Result: Record count should be ~13,733, not 27,466
Issue 2: Broken PostgreSQL Function Syntax (RESOLVED)
-- ❌ PROBLEM: Invalid dollar quoting
) AS $ -- Missing function body terminator
$ LANGUAGE plpgsql; -- Missing function body terminator
-- ✅ SOLUTION: Proper PostgreSQL function syntax (provided in fixed script)
) AS $$
BEGIN
-- function body
END;
$$ LANGUAGE plpgsql;
Issue 3: Preprocessing Creates Duplicate Keys (IDENTIFIED)

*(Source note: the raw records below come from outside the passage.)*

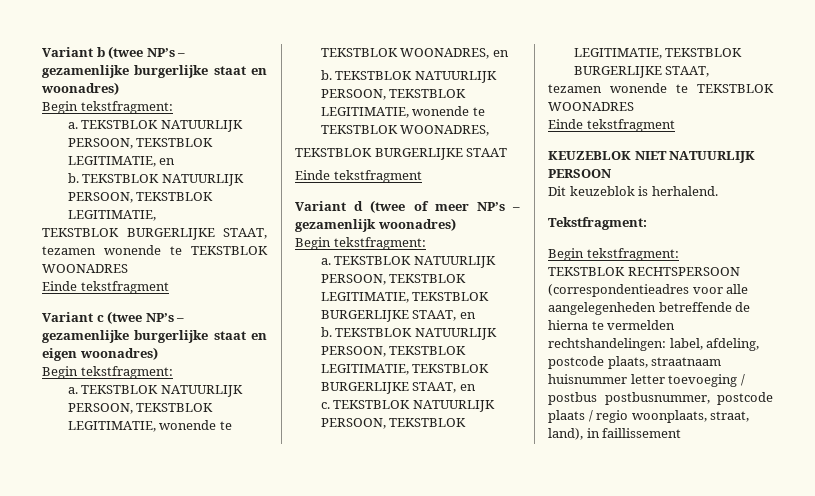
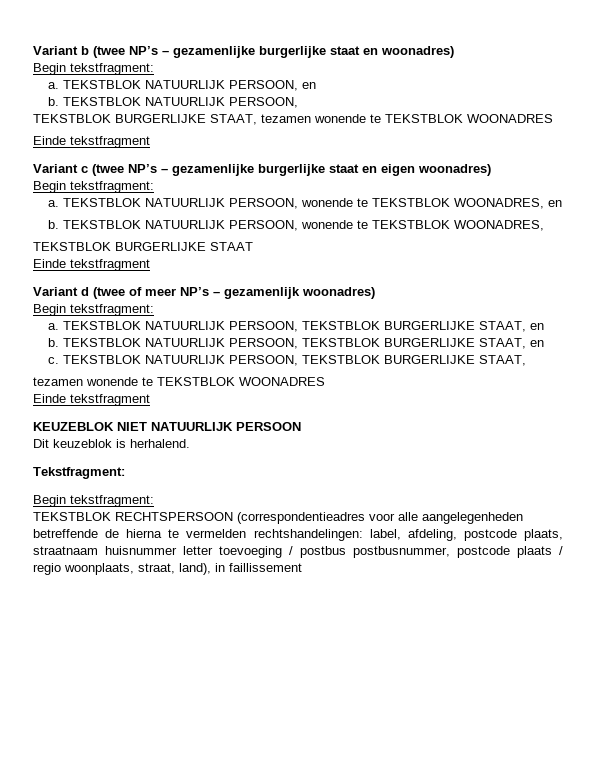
- TEKSTBLOK NATUURLIJK PERSOON, TEKSTBLOK LEGITIMATIE, en
- b. TEKSTBLOK NATUURLIJK PERSOON, TEKSTBLOK LEGITIMATIE,
+ TEKSTBLOK NATUURLIJK PERSOON, en
+ b. TEKSTBLOK NATUURLIJK PERSOON,
- TEKSTBLOK NATUURLIJK PERSOON, TEKSTBLOK LEGITIMATIE, wonende te TEKSTBLOK WOONADRES, en
+ TEKSTBLOK NATUURLIJK PERSOON, wonende te TEKSTBLOK WOONADRES, en
- b. TEKSTBLOK NATUURLIJK PERSOON, TEKSTBLOK LEGITIMATIE, wonende te TEKSTBLOK WOONADRES,
+ b. TEKSTBLOK NATUURLIJK PERSOON, wonende te TEKSTBLOK WOONADRES,
- a. TEKSTBLOK NATUURLIJK PERSOON, TEKSTBLOK LEGITIMATIE, TEKSTBLOK BURGERLIJKE STAAT, en
+ a. TEKSTBLOK NATUURLIJK PERSOON, TEKSTBLOK BURGERLIJKE STAAT, en
- b. TEKSTBLOK NATUURLIJK PERSOON, TEKSTBLOK LEGITIMATIE, TEKSTBLOK BURGERLIJKE STAAT, en
+ b. TEKSTBLOK NATUURLIJK PERSOON, TEKSTBLOK BURGERLIJKE STAAT, en
- c. TEKSTBLOK NATUURLIJK PERSOON, TEKSTBLOK LEGITIMATIE, TEKSTBLOK BURGERLIJKE STAAT,
+ c. TEKSTBLOK NATUURLIJK PERSOON, TEKSTBLOK BURGERLIJKE STAAT,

# ❌ PROBLEM: Same Taxonomic_Code for multiple species breaks UPSERT logic
# "Alosa alosa, A. fallax" becomes:
# Row 1: Taxonomic_Code "1750100101", scientificName "Alosa alosa"
# Row 2: Taxonomic_Code "1750100101", scientificName "Alosa fallax" # Same key!
# ✅ SOLUTION: Use composite keys for UPSERT operations
composite_key = f"{taxonomic_code}::{scientific_name}"
🎯 Annual Update Strategy - Three Implementation Options
Option A: Quick Fix (Recommended for MVP - 1-2 weeks)
Approach: Minimal changes to current setup, use composite unique keys
Pros:
- ✅ Works with existing preprocessing
- ✅ Minimal code changes required
- ✅ Can implement immediately
Cons:
- ❌ More complex UPSERT logic
- ❌ Not the cleanest architecture
Implementation:
-- Add composite unique constraint for incremental updates
CREATE UNIQUE INDEX asfis_species_composite_key
ON asfis_species ("Taxonomic_Code", "scientificName");
-- Use composite key for UPSERT operations
ON CONFLICT ("Taxonomic_Code", "scientificName") DO UPDATE SET ...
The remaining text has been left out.